Entonces, la remuneración anual de Fink oscila entre 20 y 40 millones de dólares, lo que lo convierte en uno de los CEO mejor pagados del momento. Solo en 2022, recibió más de 32,7 millones de dólares en total: 1,5 millones de salario base, 7,25 millones en bonificaciones y 23,25 millones en premios en acciones, además de otros beneficios. Prácticamente una cifra astronómica.

Aquí es donde entra lo interesante: según la AFL-CIO, su compensación era 212 veces superior a la de un empleado medio de BlackRock en ese mismo año. En definitiva, la brecha es claramente amplia.

Pero el patrimonio de Larry Fink no se limita solo a la remuneración anual. Según las declaraciones de la SEC de febrero de 2024, poseía 414.146 acciones de BlackRock. Con el precio de las acciones en 761,28 dólares, solo esa posición vale más de 315 millones de dólares.
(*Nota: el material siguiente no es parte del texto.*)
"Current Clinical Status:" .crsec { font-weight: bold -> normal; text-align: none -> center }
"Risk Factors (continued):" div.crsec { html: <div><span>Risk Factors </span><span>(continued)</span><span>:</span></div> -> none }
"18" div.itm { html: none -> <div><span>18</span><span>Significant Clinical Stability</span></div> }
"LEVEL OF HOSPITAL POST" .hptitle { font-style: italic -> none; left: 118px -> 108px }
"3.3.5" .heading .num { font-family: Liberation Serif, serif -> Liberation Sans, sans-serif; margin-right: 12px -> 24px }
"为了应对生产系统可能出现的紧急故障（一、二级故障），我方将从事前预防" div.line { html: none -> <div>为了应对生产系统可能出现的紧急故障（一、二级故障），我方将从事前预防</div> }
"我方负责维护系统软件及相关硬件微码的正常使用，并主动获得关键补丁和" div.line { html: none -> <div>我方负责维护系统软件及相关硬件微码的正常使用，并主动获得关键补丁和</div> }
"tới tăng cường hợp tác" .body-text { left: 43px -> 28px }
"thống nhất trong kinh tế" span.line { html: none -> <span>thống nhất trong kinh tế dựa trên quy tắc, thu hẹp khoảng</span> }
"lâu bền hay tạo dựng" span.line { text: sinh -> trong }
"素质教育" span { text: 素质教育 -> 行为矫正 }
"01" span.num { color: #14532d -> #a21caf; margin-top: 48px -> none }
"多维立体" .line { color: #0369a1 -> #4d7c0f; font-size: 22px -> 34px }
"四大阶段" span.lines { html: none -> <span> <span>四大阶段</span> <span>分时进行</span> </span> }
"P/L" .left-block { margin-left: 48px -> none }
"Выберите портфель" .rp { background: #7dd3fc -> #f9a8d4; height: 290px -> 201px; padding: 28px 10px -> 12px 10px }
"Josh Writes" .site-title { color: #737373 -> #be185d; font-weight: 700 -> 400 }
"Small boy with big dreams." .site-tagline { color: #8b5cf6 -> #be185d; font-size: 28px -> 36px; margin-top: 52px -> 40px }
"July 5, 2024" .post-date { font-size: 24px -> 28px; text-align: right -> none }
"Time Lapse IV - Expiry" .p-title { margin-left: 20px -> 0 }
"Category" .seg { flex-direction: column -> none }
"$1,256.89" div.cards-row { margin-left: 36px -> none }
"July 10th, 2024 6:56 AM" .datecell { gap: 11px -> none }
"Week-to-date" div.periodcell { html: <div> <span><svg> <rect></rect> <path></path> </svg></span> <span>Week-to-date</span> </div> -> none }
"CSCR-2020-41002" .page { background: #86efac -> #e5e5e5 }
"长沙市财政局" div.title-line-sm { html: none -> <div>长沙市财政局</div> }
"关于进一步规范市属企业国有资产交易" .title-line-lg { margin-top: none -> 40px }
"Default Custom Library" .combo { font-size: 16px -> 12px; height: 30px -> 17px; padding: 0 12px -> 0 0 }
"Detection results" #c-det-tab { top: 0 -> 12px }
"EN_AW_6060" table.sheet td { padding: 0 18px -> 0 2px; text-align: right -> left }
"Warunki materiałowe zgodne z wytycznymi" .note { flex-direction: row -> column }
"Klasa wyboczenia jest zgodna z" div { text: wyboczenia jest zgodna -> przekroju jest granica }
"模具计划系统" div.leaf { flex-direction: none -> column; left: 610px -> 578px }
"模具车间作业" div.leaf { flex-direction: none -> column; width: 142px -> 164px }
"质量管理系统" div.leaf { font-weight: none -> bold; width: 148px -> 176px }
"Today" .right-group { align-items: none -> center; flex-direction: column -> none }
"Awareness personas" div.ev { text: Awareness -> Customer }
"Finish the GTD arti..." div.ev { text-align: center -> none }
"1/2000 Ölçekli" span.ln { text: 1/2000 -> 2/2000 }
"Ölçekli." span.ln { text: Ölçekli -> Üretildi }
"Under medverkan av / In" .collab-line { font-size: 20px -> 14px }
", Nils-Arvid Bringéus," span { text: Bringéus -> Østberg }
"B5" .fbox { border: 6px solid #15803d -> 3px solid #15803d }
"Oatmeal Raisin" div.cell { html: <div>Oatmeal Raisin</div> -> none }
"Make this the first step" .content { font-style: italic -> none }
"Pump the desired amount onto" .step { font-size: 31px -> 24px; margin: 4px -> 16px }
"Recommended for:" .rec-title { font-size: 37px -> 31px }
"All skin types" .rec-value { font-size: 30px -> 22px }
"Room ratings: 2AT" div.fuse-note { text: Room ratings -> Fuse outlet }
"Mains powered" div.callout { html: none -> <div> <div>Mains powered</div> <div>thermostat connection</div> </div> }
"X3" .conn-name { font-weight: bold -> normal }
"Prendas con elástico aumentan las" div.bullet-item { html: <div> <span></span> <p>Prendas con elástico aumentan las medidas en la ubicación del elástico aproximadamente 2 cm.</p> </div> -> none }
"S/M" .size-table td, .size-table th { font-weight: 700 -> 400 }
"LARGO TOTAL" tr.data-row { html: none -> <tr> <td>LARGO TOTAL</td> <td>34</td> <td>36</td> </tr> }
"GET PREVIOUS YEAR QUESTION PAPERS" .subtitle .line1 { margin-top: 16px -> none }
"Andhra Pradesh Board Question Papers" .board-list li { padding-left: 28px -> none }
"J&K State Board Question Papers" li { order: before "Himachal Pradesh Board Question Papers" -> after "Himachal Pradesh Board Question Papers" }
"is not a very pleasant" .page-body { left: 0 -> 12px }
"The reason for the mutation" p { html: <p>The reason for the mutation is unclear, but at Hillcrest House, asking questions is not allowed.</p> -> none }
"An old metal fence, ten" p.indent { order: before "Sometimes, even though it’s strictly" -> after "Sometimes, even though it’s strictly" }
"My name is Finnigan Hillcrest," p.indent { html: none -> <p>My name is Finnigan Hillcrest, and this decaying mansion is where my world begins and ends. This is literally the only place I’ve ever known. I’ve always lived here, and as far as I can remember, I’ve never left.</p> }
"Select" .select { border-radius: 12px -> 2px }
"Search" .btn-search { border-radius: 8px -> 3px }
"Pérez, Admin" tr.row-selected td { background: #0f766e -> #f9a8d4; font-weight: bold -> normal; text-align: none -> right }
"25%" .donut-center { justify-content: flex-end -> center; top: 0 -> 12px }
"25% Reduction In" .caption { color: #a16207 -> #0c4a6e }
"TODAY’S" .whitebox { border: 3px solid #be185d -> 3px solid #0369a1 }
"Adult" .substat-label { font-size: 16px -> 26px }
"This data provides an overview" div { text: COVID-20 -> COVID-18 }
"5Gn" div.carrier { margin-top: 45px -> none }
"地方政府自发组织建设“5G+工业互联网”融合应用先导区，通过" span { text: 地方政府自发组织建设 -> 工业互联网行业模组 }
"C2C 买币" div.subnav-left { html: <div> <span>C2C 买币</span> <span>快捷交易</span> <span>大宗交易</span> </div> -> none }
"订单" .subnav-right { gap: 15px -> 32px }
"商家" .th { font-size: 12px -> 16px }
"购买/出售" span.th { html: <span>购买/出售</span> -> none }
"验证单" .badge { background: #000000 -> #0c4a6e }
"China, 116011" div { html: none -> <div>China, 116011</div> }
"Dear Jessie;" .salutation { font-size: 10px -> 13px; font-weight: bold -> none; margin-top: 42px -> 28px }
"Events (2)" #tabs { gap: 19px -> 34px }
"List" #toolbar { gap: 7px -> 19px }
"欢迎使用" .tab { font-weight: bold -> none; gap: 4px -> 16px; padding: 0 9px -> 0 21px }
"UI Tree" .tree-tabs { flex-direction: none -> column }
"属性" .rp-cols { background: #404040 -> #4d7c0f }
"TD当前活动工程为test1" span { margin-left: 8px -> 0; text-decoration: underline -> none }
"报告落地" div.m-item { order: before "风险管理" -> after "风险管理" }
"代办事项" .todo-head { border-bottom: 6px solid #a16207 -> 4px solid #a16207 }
Y si miramos el panorama general, Forbes estima su patrimonio neto en torno a 1,1 mil millones de dólares en mayo de 2024.

Es fascinante ver cómo el patrimonio de una figura de este calibre se construye no solo a través del salario, sino principalmente mediante la participación accionaria y la acumulación de riqueza a lo largo del tiempo. Un ejemplo clásico de cómo funciona la creación de riqueza en el mundo de las finanzas de alto nivel.